> EXERCISE DESCRIPTION: Every entry below should be copied exactly, minus the pictures.

Screenshot and code edit data:
▼

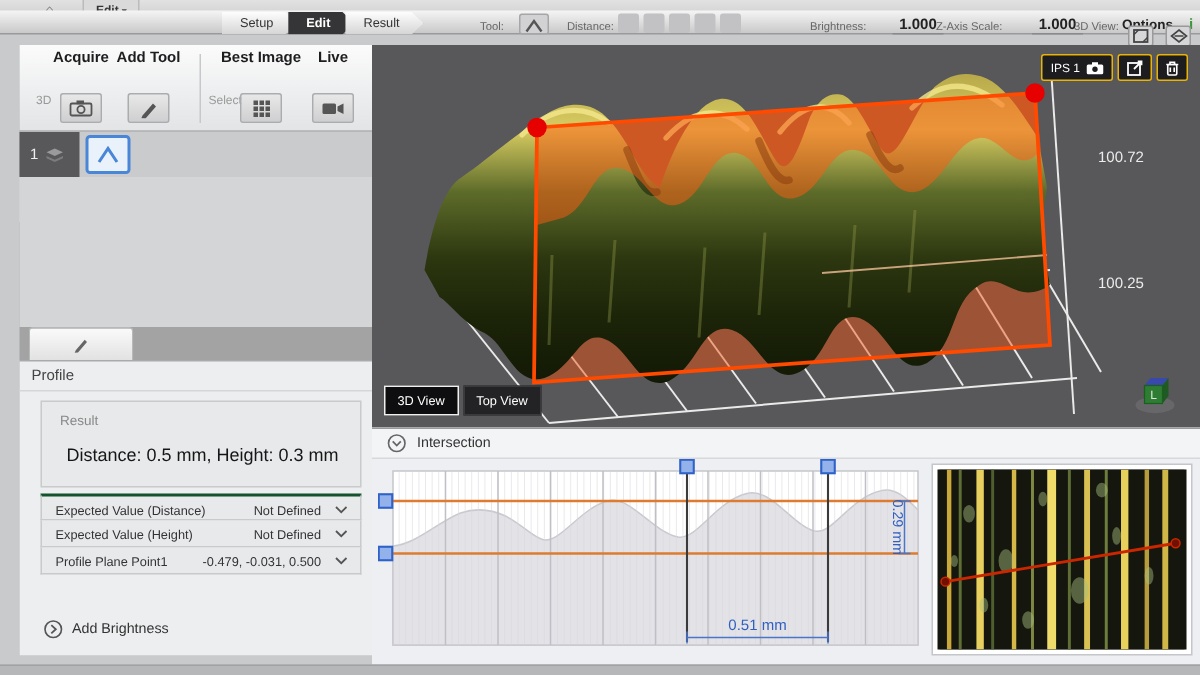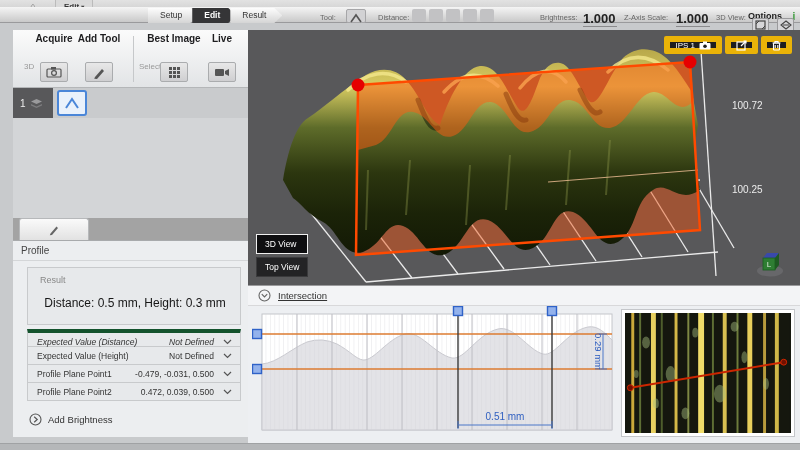"1.000" .tb-value { font-size: 13px -> 10px; margin-left: none -> 12px; text-align: left -> center }
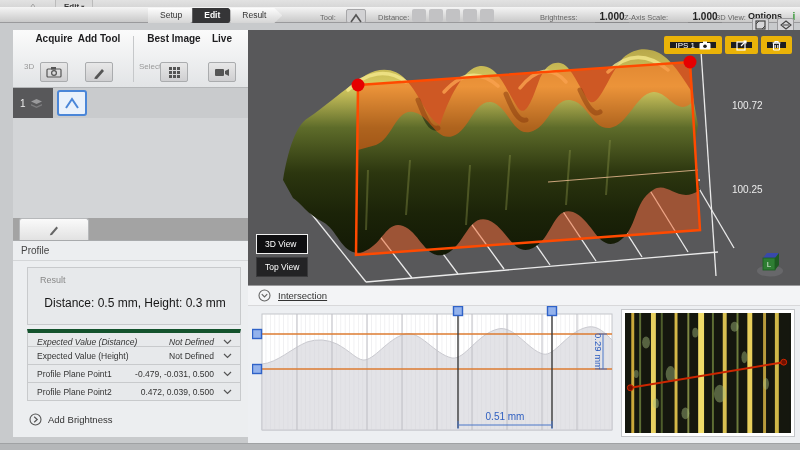"IPS 1" .dark-btn { border: 6px solid #eab308 -> 1px solid #eab308 }
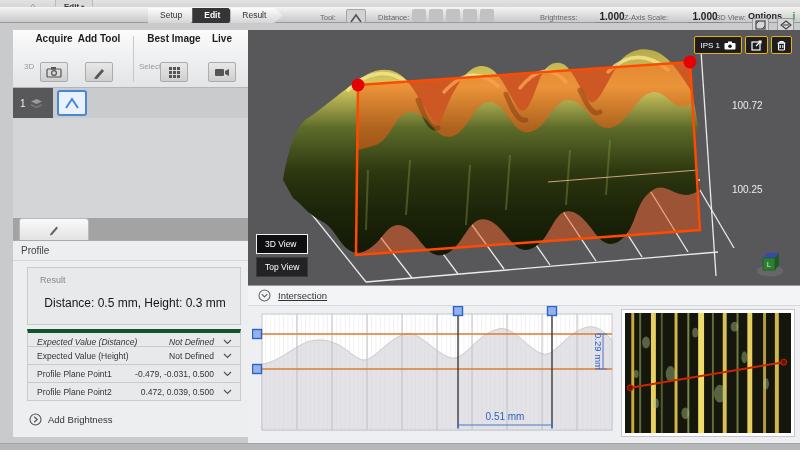"3D View" .view-btns { flex-direction: column -> none }
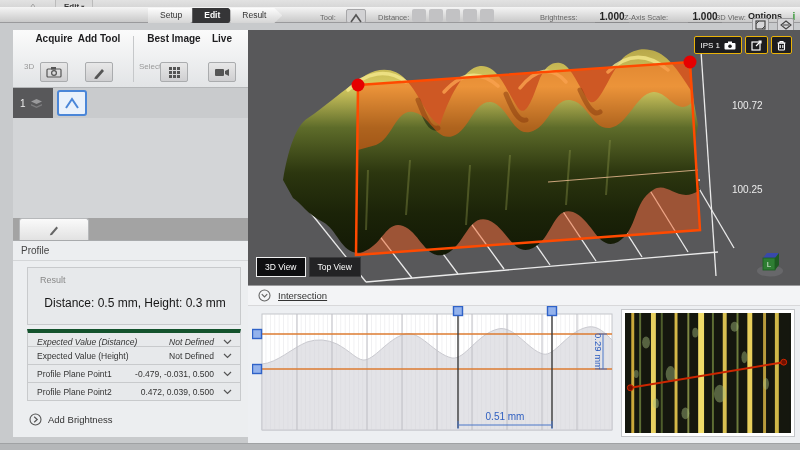"Intersection" .int-title { text-decoration: underline -> none }
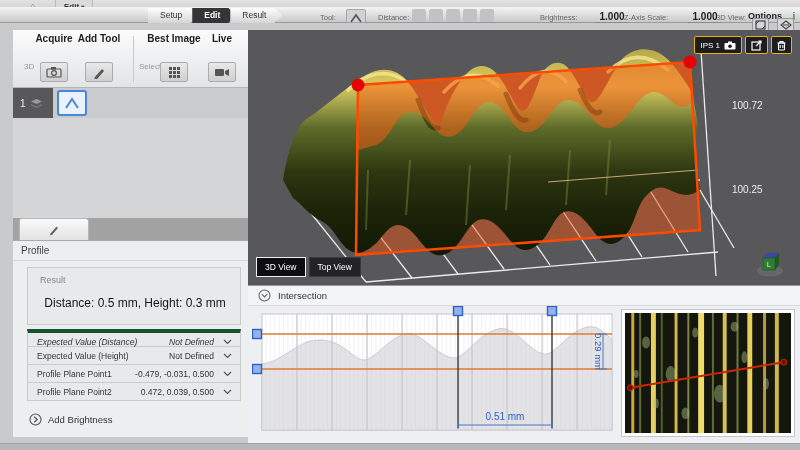"Expected Value (Distance)" .prop-row:first-child { border-top: 4px solid #14532d -> 2px solid #14532d; font-style: italic -> none }
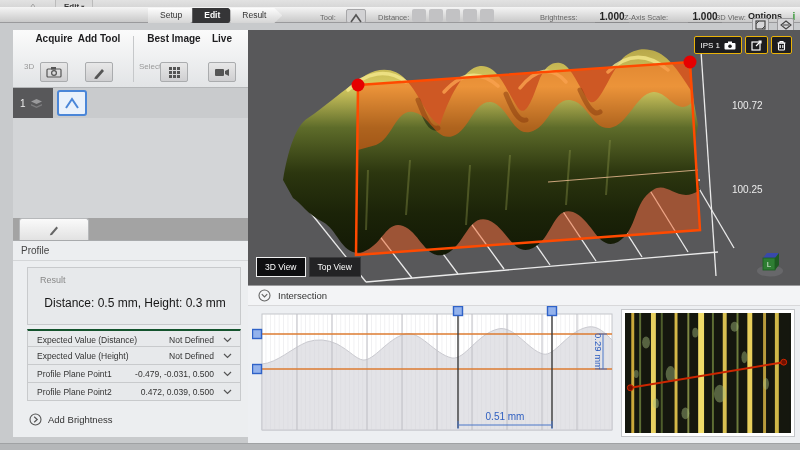"Profile Plane Point2" div.prop-row { html: <div> <span>Profile Plane Point2</span> <span>0.472, 0.039, 0.500</span> <svg> <path></path> </svg> </div> -> none }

▲

> RESULT FOR THIS EXERCISE:
"1.000" .tb-value { font-size: 13px -> 10px; margin-left: none -> 12px; text-align: left -> center }
"IPS 1" .dark-btn { border: 6px solid #eab308 -> 1px solid #eab308 }
"3D View" .view-btns { flex-direction: column -> none }
"Intersection" .int-title { text-decoration: underline -> none }
"Expected Value (Distance)" .prop-row:first-child { border-top: 4px solid #14532d -> 2px solid #14532d; font-style: italic -> none }
"Profile Plane Point2" div.prop-row { html: <div> <span>Profile Plane Point2</span> <span>0.472, 0.039, 0.500</span> <svg> <path></path> </svg> </div> -> none }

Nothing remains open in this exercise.